We had only screened 15 kids when the computer died and although we had the power cord, the school had no electricity, which promptly ended our work today. Hopefully Makafui will be able to find a battery back up for us to use tomorrow.
I can’t say enough how much I love this work. The kids were so sweet and genuinely happy to see us. I think most of the school gathered around the van as we were leaving to give us their goodbyes with waves and peace signs.
Once back at the house and over lunch talk about cockroaches, scorpions and other creepy things came into play, at which time I happened to mention that although definitely creepy, neither one would scare me near as much as a mouse. I glanced over to Nancy, a local, whose eyes got great big than quickly interjected:
”Please don’t respond. I don’t want to know if there’s a rodent problem here.”
She kept quiet, but her grin gave her away. I shouldn’t have even brought it up.
And on a completely different note, Ghanaians have a very unique handshake. As the hands are pulling away from each other, the middle fingers on both make contact and snap. If you’re really good, you can get a double snap out of your handshake. When our Awe language instructor, Francis was here the other evening, he shook Robert’s hand (one of the volunteers) and gave it the snap finish. So of course I extended my hand to him and his response was:
”No, I can’t do that handshake with you because it’s disrespectful to shake like that with an elder and then he proceeded to shake my hand in the uninspiring, non-cool, non-Ghanaian way.
To this I have to add that when speaking to an “elder” (geez, I guess I have to claim that title), many phrases are proceeded with “please.” So, “please, I’m sorry or please how are you, or please what’s your name, is how that goes down. The next day I told Makafui that I thought the “elders” (still in quotes, I’m obviously fighting this), were getting shorted and that a lot of “pleases” and no cool handshakes hardly seemed right. He shook his head and assured me that I could totally do a snap hand shake with him and that the world was different today and the “elder pleases” are being dropped. Well, thank goodness! I’m going to shake hands with everyone I see now.
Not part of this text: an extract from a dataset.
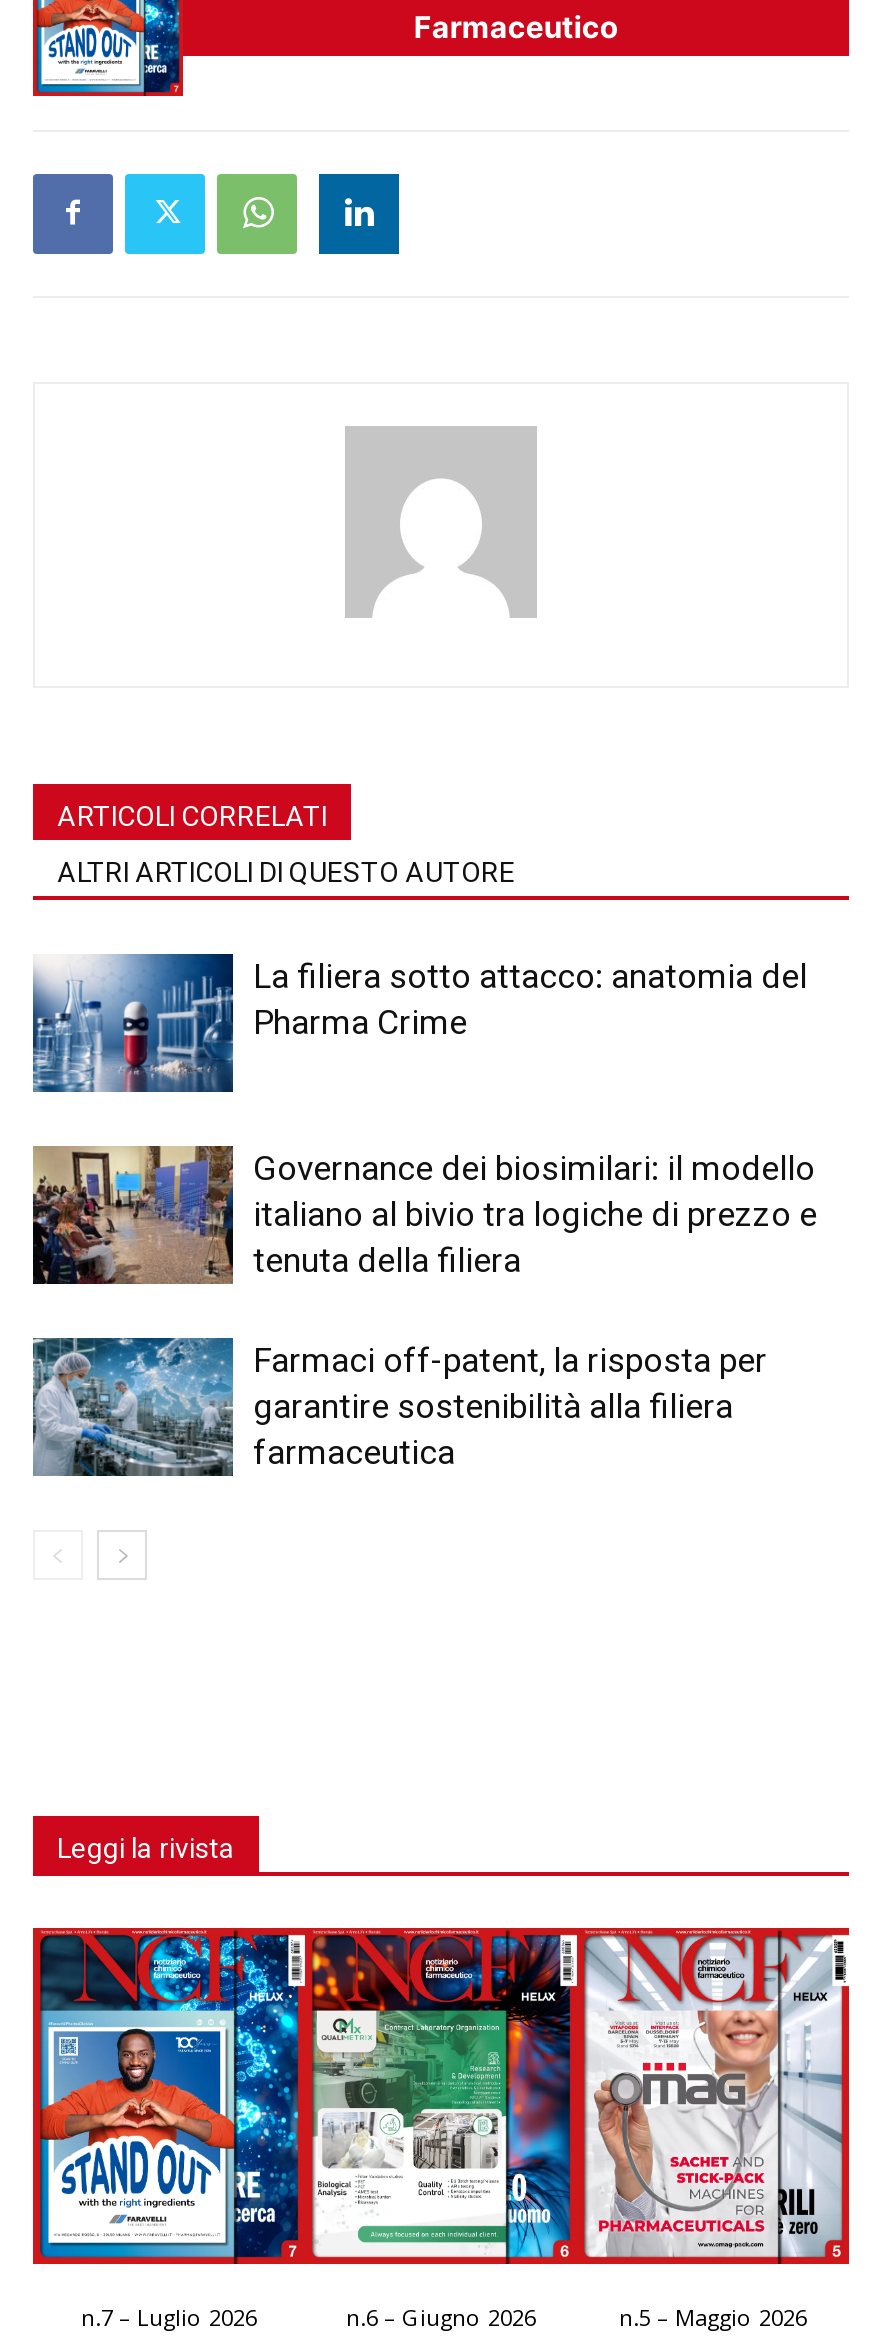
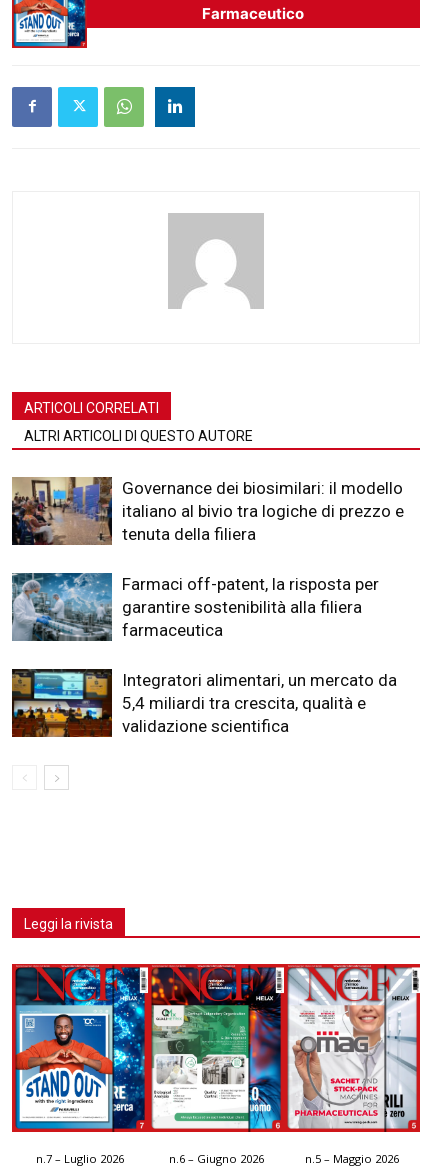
[31,952,807,1094] [image] | La filiera sotto attacco: anatomia del | Pharma Crime -> none
moved [29,1144,817,1471] -> [10,476,404,640]: [image] | Governance dei biosimilari: il modello | italiano al bivio tra logiche di prezzo e | tenuta della filiera | Farmaci off-patent, la risposta per | garantire sostenibilità alla filiera | farmaceutica
none -> [11,668,397,738] [image] | Integratori alimentari, un mercato da | 5,4 miliardi tra crescita, qualità e | validazione scientifica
The heat has backed off somewhat today, which feels wonderful. I’m guessing mid to high 80’s with pretty high humidity. Night’s are still difficult though and waking up wet with sweat has become my norm. A cold shower helps tremendously (there really isn’t hot water to speak of, but I’m not missing it at this point), although the water comes out just a tiny bit stronger than a drippy faucet. It’s better than nothing though, so I’ll happily take it. There’s a lovely tub in our shared bath, but I’m afraid with the water pressure given what it is, it would take multiple days to fill, so a drip shower it is.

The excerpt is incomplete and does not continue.